Your instructions: You are to retype exactly the line with "- Reading departements boundaries" and every line after it in the entries below.

Data for processing:
──────
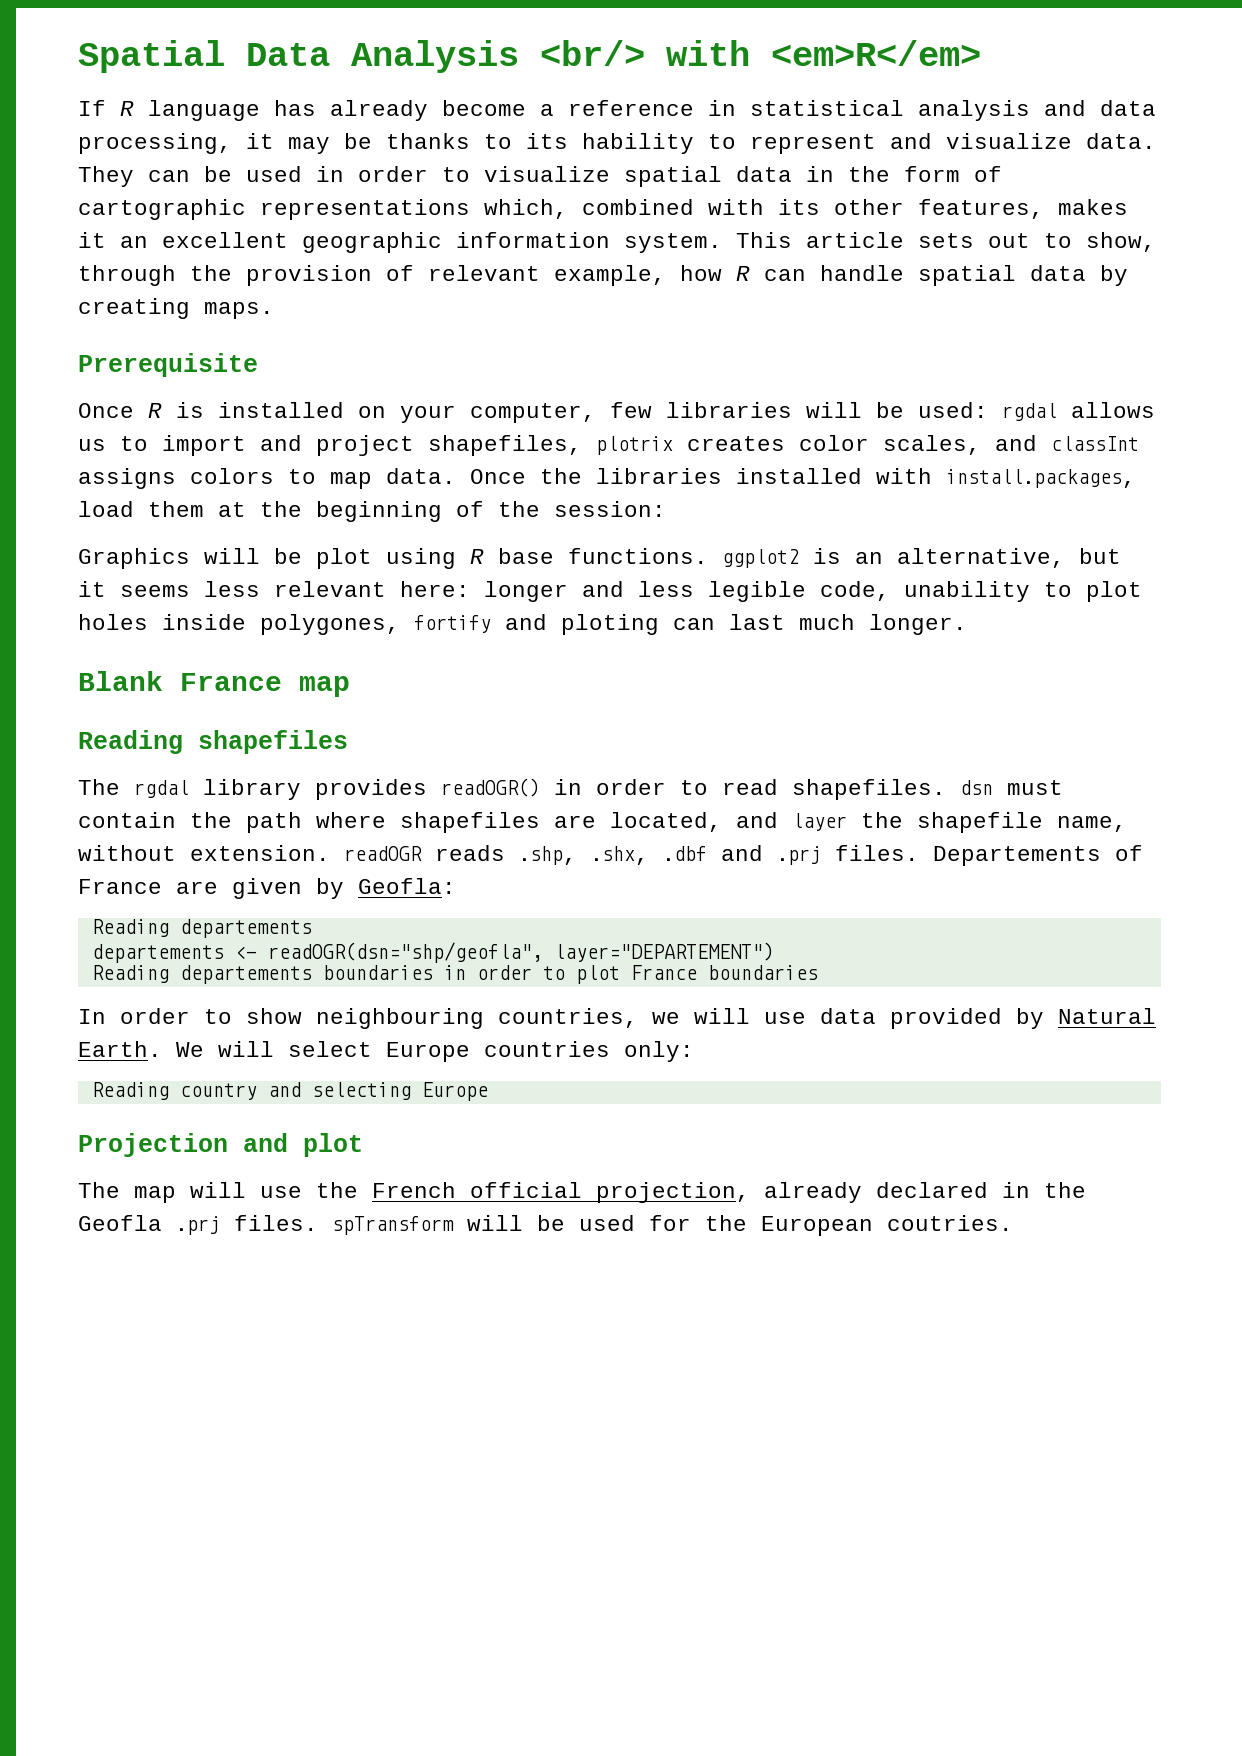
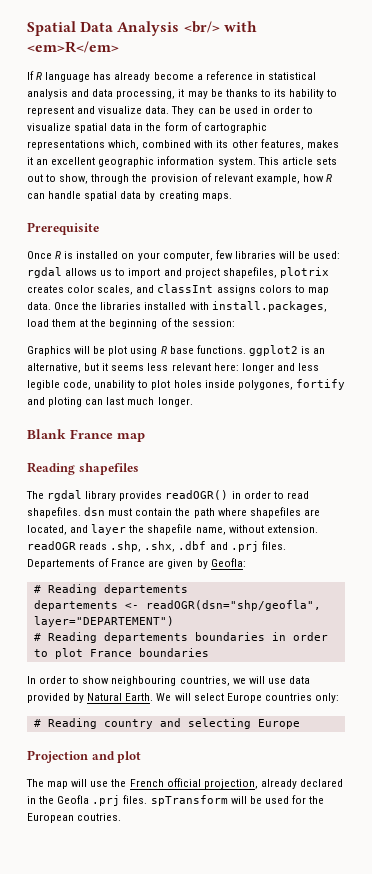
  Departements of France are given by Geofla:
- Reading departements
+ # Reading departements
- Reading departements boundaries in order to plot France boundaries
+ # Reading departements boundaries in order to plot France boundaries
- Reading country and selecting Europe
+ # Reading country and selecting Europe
──────
Result for this task:
- Reading departements boundaries in order to plot France boundaries
+ # Reading departements boundaries in order to plot France boundaries
- Reading country and selecting Europe
+ # Reading country and selecting Europe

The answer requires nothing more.